The United Conservatives won the subsequent election, with top heavy support from rural areas. Kenney, in power, began to act like an undisputed boss.
“I hold the pen,” he told party members. The “lunatics” fumed. A former Wildrose leader, Brian Jean, won a legislative by-election on an anti-Kenney theme.
“The healing process can’t begin until Jason Kenney leaves,” Jean proclaimed after the premier announced he was doing just that.
Despite lengthy one-party rule, only one of Alberta’s last seven premiers has finished their term. The Conservatives forced out a drinking premier (Ralph Klein), a premier deemed too dull (Ed Stelmach) and a premier who billed taxpayers for extravagant spending (Alison Redford).
What’s next for Alberta’s ruling right?
A likely public brawl, pitting Kenney cabinet ministers against the likes of ex-Wildrosers Danielle Smith and Brian Jean. If he got booted, Kenney warned caucus staff in March, it would “hand the NDP the next election.”
The “kooky people” are likely to have trouble with voters.
“Summertime daily highs have shown no discernable change,” climate skeptic Danielle Smith said in an essay.

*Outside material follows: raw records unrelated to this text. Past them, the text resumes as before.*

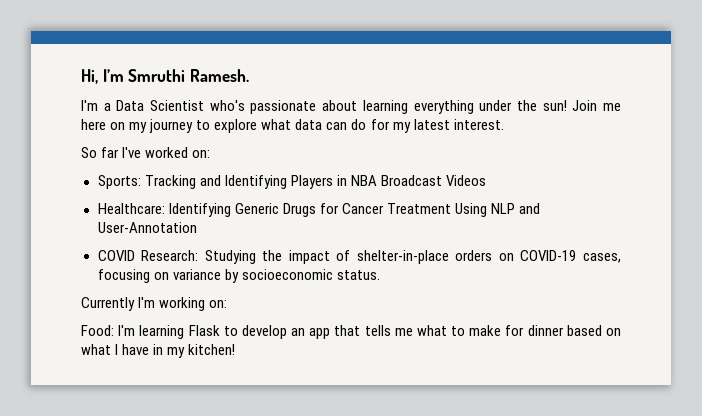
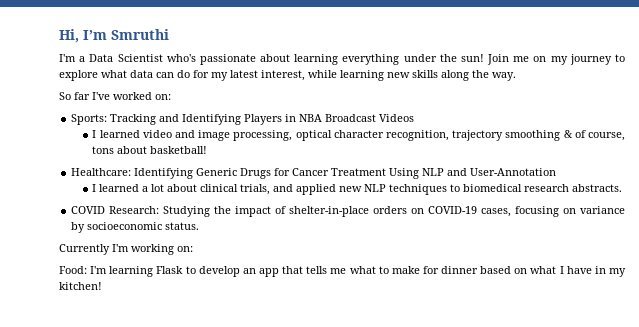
[189,69,249,82] Ramesh. -> (169, 34) none
[81,119,106,130] here -> (530, 59) none
[453,119,504,130] interest. -> [261,70,516,81] interest, while learning new skills along the way.
(486, 180) none -> [92,130,625,141] [92,146,208,154] // I learned video and image processing, optical character recognition, trajectory smoothing & of course, tons about basketball!
(197, 227) none -> [92,184,623,195] // I learned a lot about clinical trials, and applied new NLP techniques to biomedical research abstracts.

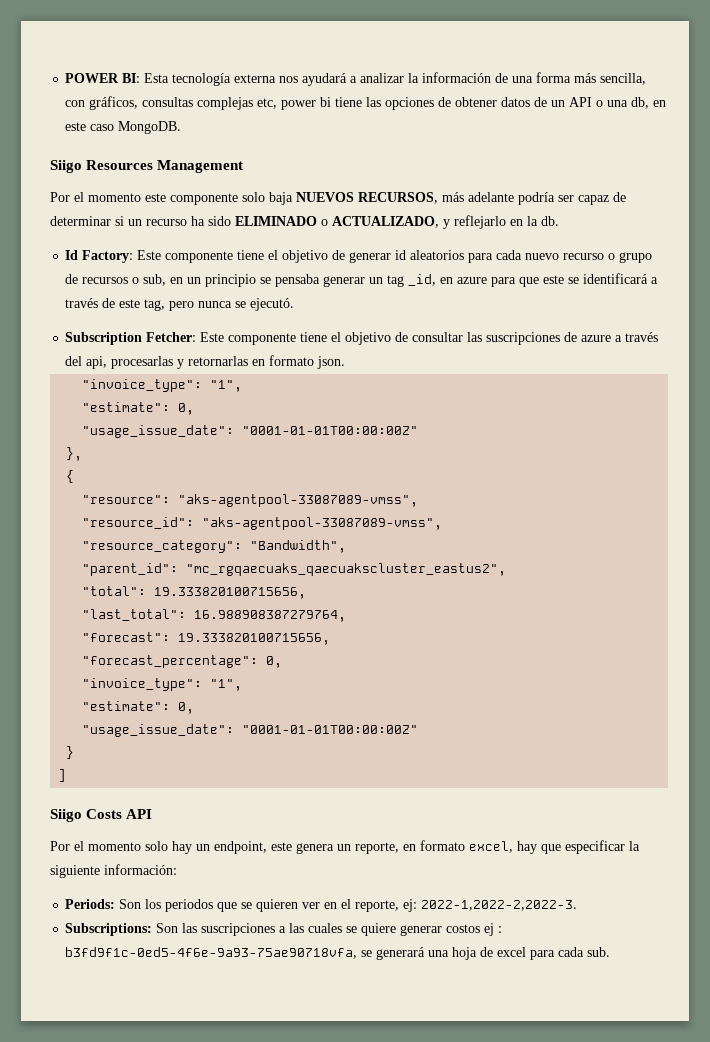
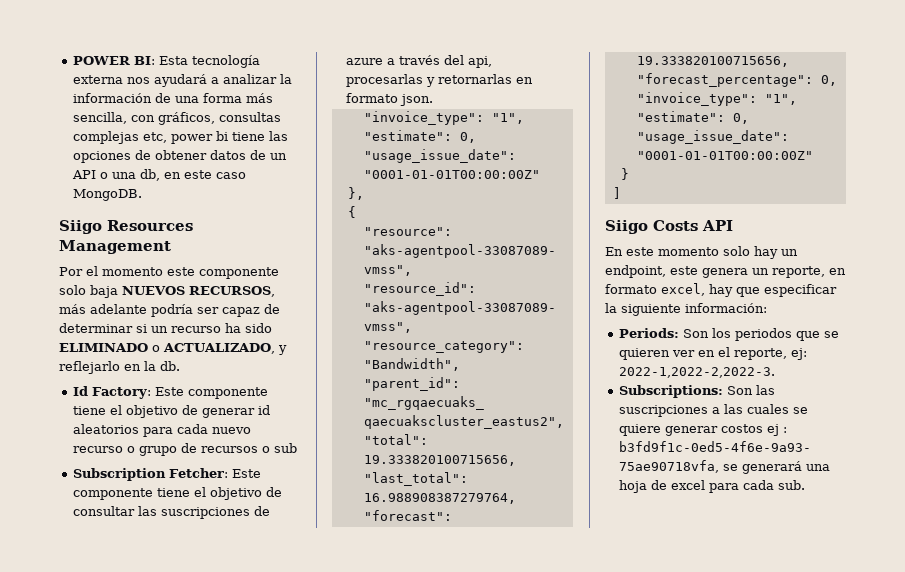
[143,273,659,287] [65,298,295,311] sub, en un principio se pensaba generar un tag _id, en azure para que este se identificará a través de este tag, pero nunca se ejecutó. -> [274,443,298,453] sub
[50,841,84,851] Por el -> [605,247,654,256] En este

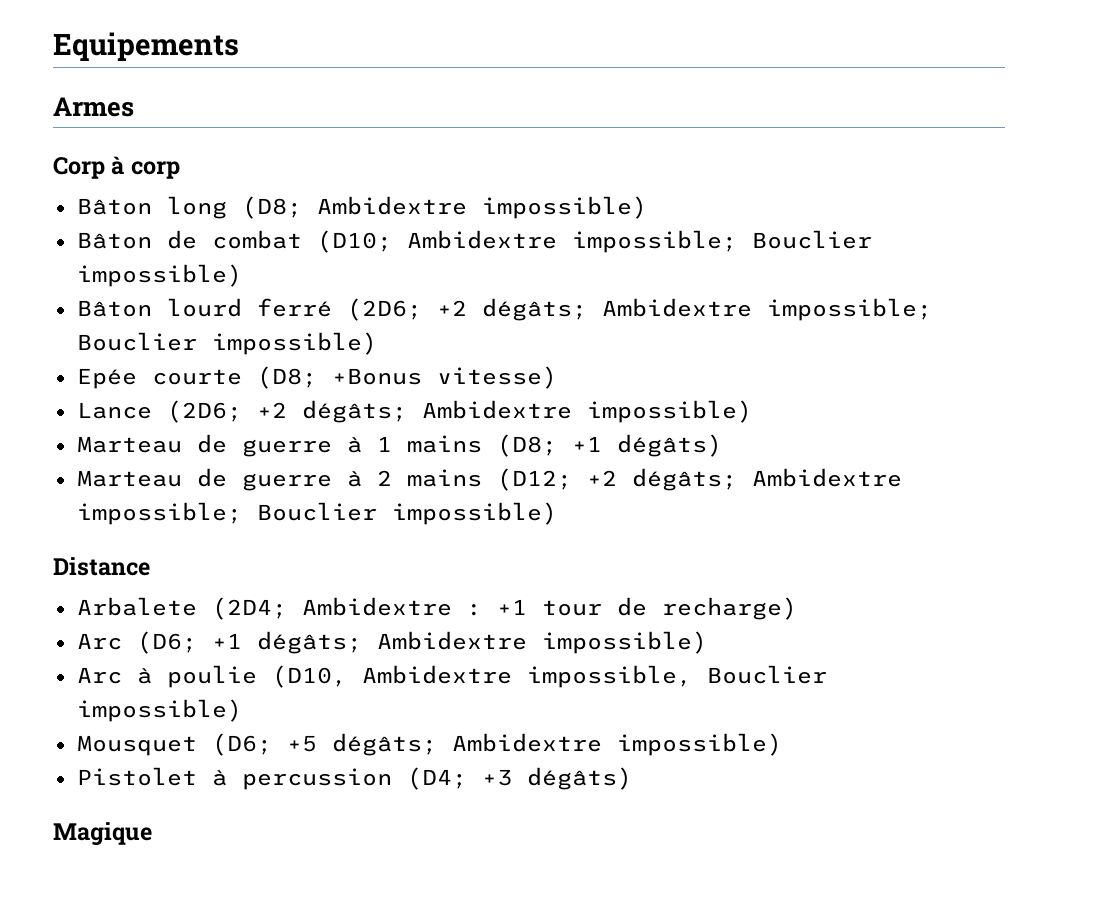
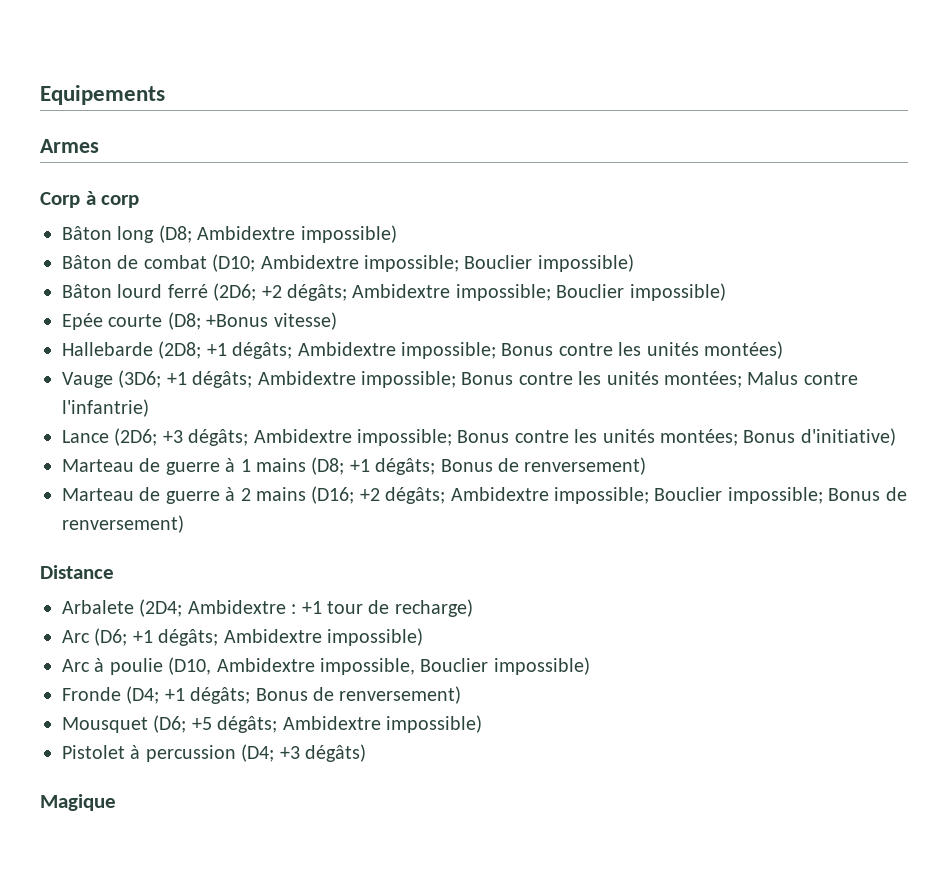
(557, 377) none -> [62,341,783,359] [62,370,858,388] [62,399,149,417] // Hallebarde (2D8; +1 dégâts; Ambidextre impossible; Bonus contre les unités montées) // Vauge (3D6; +1 dégâts; Ambidextre impossible; Bonus contre les unités montées; Malus contre l'infantrie)
[256,400,752,423] +2 dégâts; Ambidextre impossible) -> [162,428,896,446] +3 dégâts; Ambidextre impossible; Bonus contre les unités montées; Bonus d'initiative)
[616,434,722,457] dégâts) -> [375,457,647,475] dégâts; Bonus de renversement)
[496,468,902,491] [76,502,557,525] (D12; +2 dégâts; Ambidextre impossible; Bouclier impossible) -> [311,486,907,504] [62,515,184,533] (D16; +2 dégâts; Ambidextre impossible; Bouclier impossible; Bonus de renversement)
(242, 710) none -> [62,686,462,704] // Fronde (D4; +1 dégâts; Bonus de renversement)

Western Canada was hit with record heat last June. “The number of forest fires has gone down,” Smith added in an essay.
The center of Alberta’s oil patch, the northern town of Fort McMurray, was partially consumed by a fire which forced its evacuation.
Urban Alberta is slowly transforming the province’s hidebound conservatism.
Still, it’s hard to think of Canada’s oil patch being governed, not once but twice, by a democratic socialist movement that introduced Medicare in Canada and – nationally at least – is outspoken on countering climate damage.
As for Jason Kenney, like many Canadian conservatives who lose elections, he’s likely bound for prosperity and free weekends in the private sector.